A device, like a tape recorder, that reads data from and writes it onto a tape. Tape drives have data capacities of anywhere from a few hundred kilobytes to several gigabytes. Their transfer speeds also vary considerably. Fast tape drives can transfer as much as 20MB (megabytes) per second.

The disadvantage of tape drives is that they are sequential‐access devices, which means that to read any particular block of data, you need to read all the preceding blocks. This makes them much too slow for general purpose storage operations. However, they are the least expensive media for making backups.

Theory-45 :- DAT (Digital Audio Tape) ,WORM (write once, read many)

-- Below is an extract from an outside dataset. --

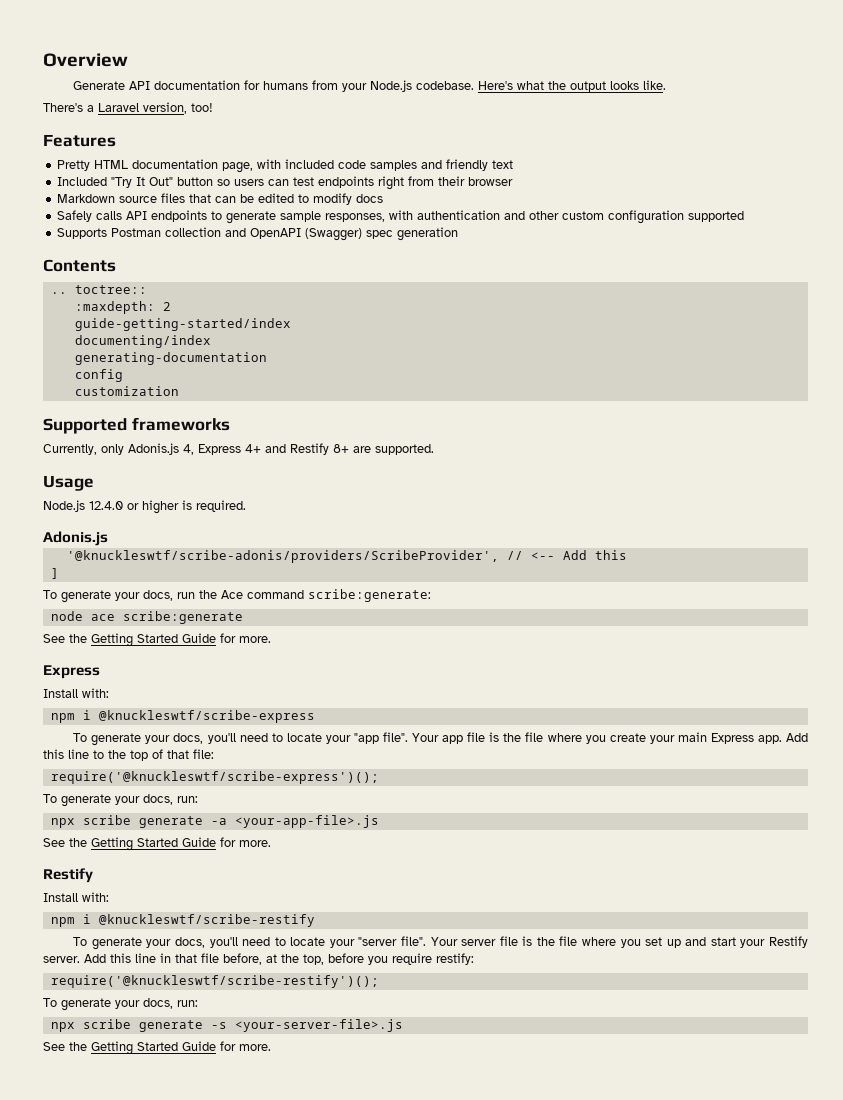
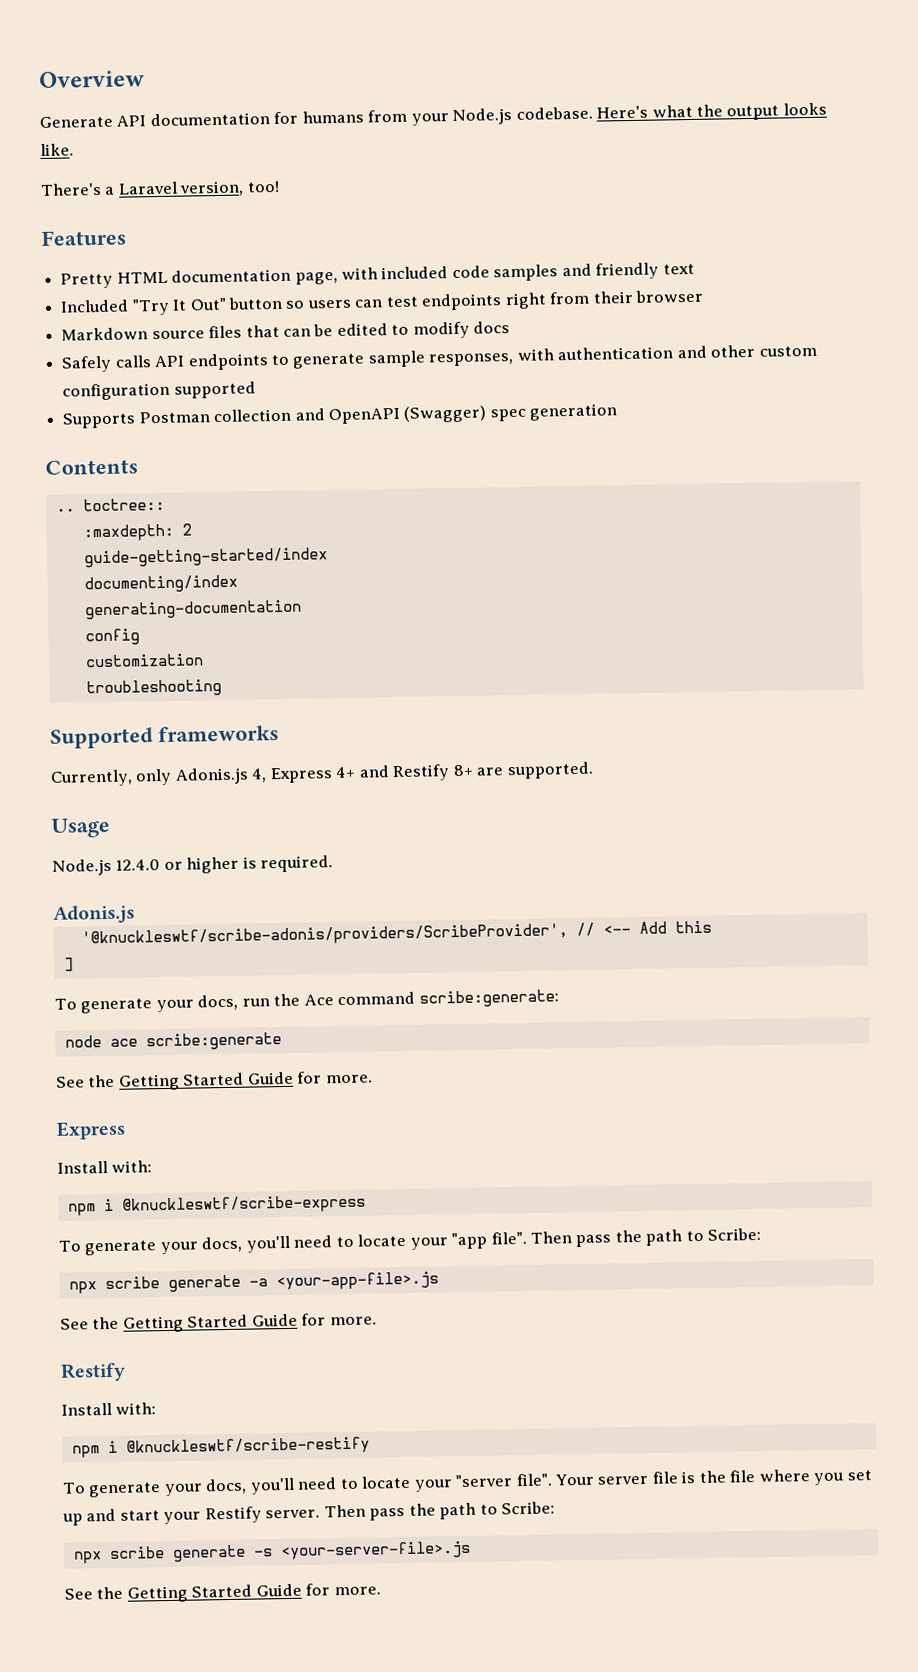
(179, 391) none -> [85,679,222,698] // troubleshooting
[412,732,809,744] [43,749,214,761] [50,771,379,784] [43,794,198,807] Your app file is the file where you create your main Express app. Add this line to the top of that file: // require('@knuckleswtf/scribe-express')(); // To generate your docs, run: -> [529,1227,762,1248] Then pass the path to Scribe:
[84,953,474,965] [50,975,379,988] [43,998,198,1011] Add this line in that file before, at the top, before you require restify: // require('@knuckleswtf/scribe-restify')(); // To generate your docs, run: -> [323,1501,556,1521] Then pass the path to Scribe:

DAT (Digital Audio Tape) is a standard medium and technology for the digital recording of audio on tape at a

Professional level of quality. A DAT drive is a digital tape recorder with rotating heads similar to those found in a video deck. Most DAT drives can record at sample rates of 44.1 kHz, the CD audio standard, and 48 kHz. DAT has become the standard archiving technology in professional and semi‐professional recording environments for master recordings. Digital inputs and outputs on professional DAT decks allow the user to transfer recordings from the DAT tape to an audio workstation for precise editing. The compact size and low cost of the DAT medium makes it an excellent way to compile the recordings that are going to be used to create a CD master.

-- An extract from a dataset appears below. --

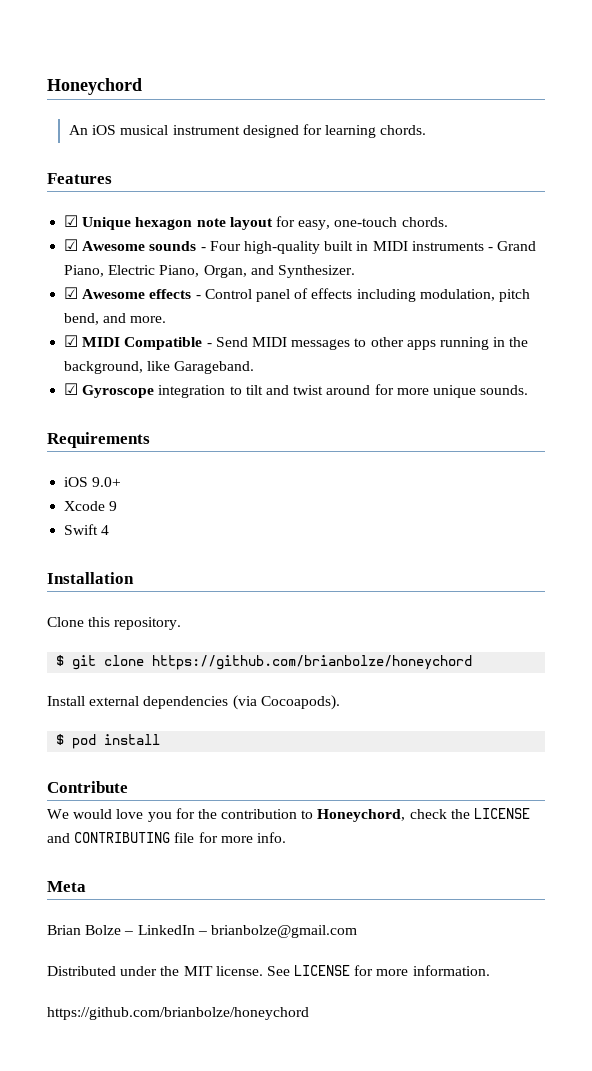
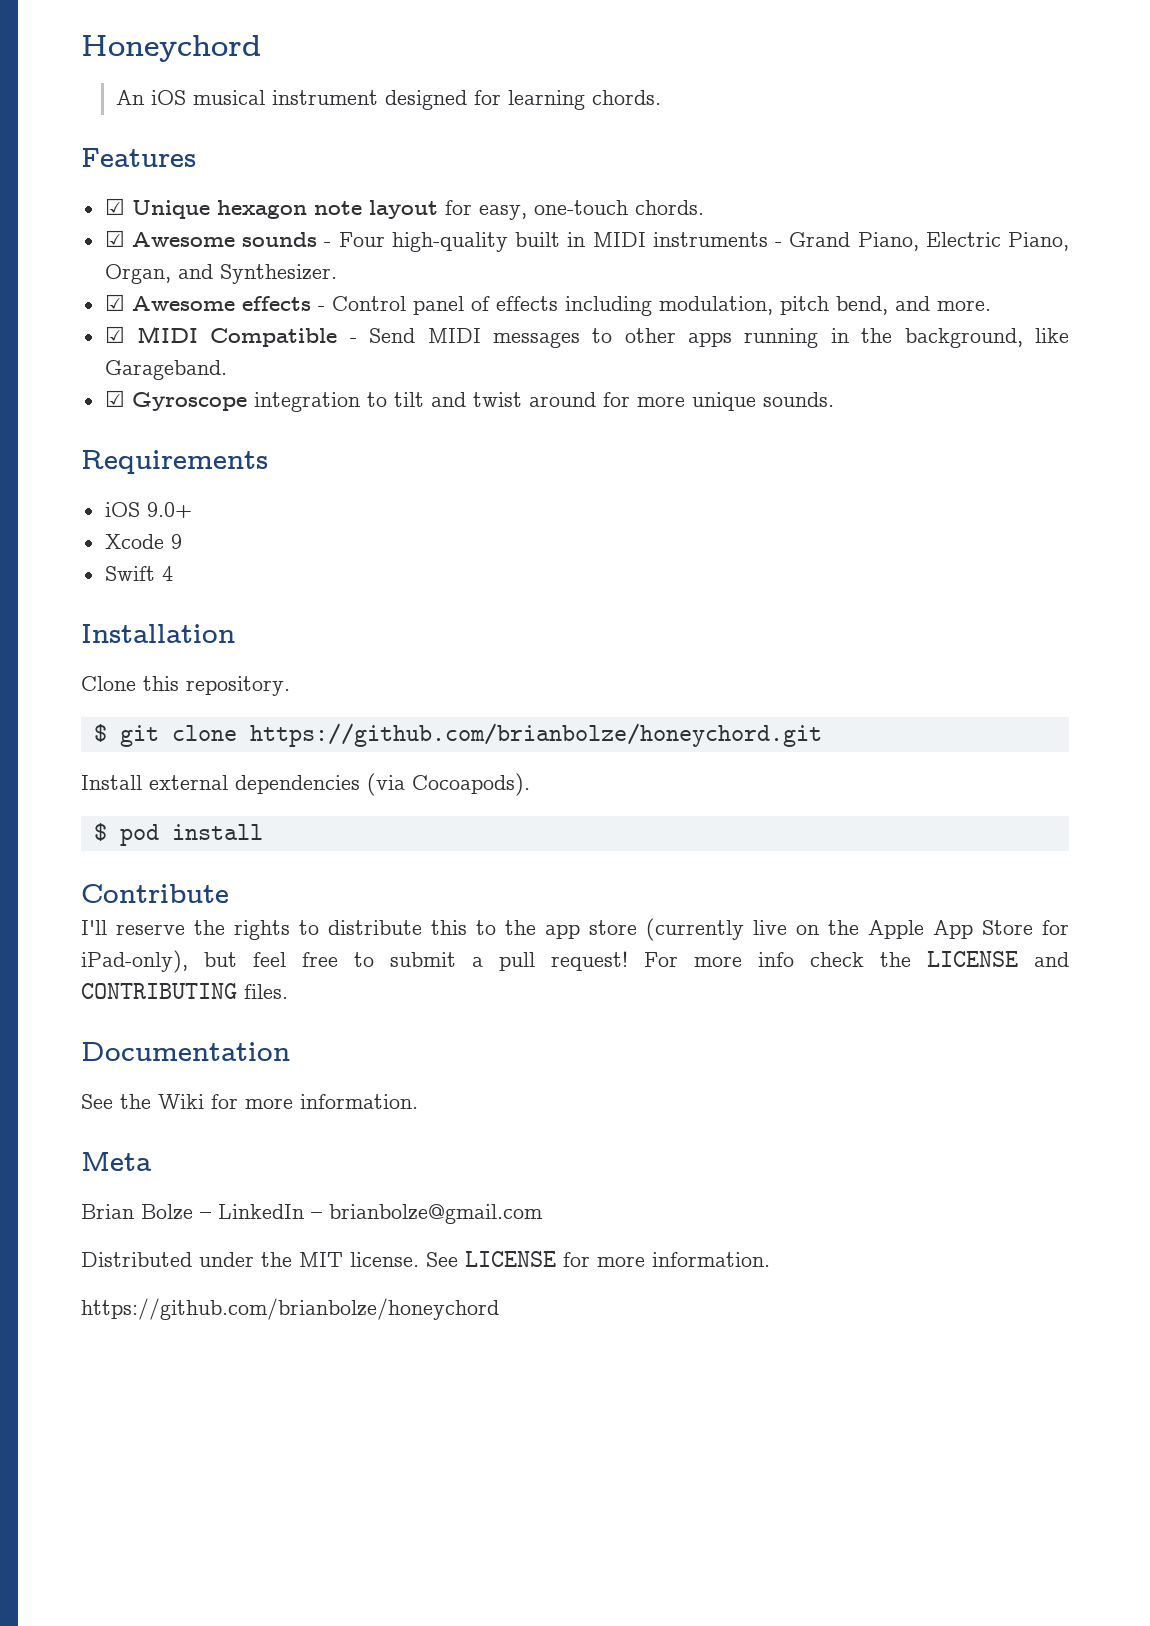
[152,655,473,670] https://github.com/brianbolze/honeychord -> [249,723,822,747] https://github.com/brianbolze/honeychord.git
[47,808,406,822] We would love you for the contribution to Honeychord, -> [81,918,1069,941] [81,950,794,973] I'll reserve the rights to distribute this to the app store (currently live on the Apple App Store for iPad-only), but feel free to submit a pull request! For more info
[174,832,286,843] file for more info. -> [244,984,288,999] [81,1042,290,1061] [81,1094,418,1109] files. // Documentation // See the Wiki for more information.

As an archiving medium, DAT is an alternative to consider along with

• Digital Data Storage (DDS1 through DDS3)
• Optical disc
• VHS tape

Acronym for digital audio tape, a type of magnetic tape that uses a scheme called helical scan to record data. A DAT cartridge is slightly larger than a credit card in width and height and contains a magnetic tape that can hold from 2 to 24 gigabytes of data. It can support data transfer rates of about 2 MBps. Like other types of tapes, DATs are sequential‐access media. The most common format for DAT cartridges is DDS (digital data storage).

 

What is WORM (write once, read many)?

WORM (Write Once, Read Many) storage had emerged in the late 1980s and was popular with large institutions for the archiving of high volume, sensitive data. When data is written to a WORM drive, physical marks are made on the media surface by a low-powered laser and since these marks are permanent, they cannot be erased.

In computer media, write once, read many, or WORM, is a data storage technology that allows data to be written to a storage medium a single time and prevents the data from being erased or modified. Data stored on a WORM-compliant device is considered immutable; authorized users can read the data as often as needed, but they cannot change it. Immutable storage plays a pivotal role in meeting data security and compliance requirements and protecting against ransom ware and other threats.

Storage media that support WORM storage are purposely non-re writable to prevent anyone from intentionally or accidentally erasing or modifying the data after it is initially stored. Because of this feature, government agencies and enterprises have long used WORM devices for archival purposes. Organizations subject to compliance rules find the technology useful. For example, the Securities and Exchange Commission requires brokers and dealers to retain their digital records on storage media that preserves the records in a non-re writable, non-erasable format.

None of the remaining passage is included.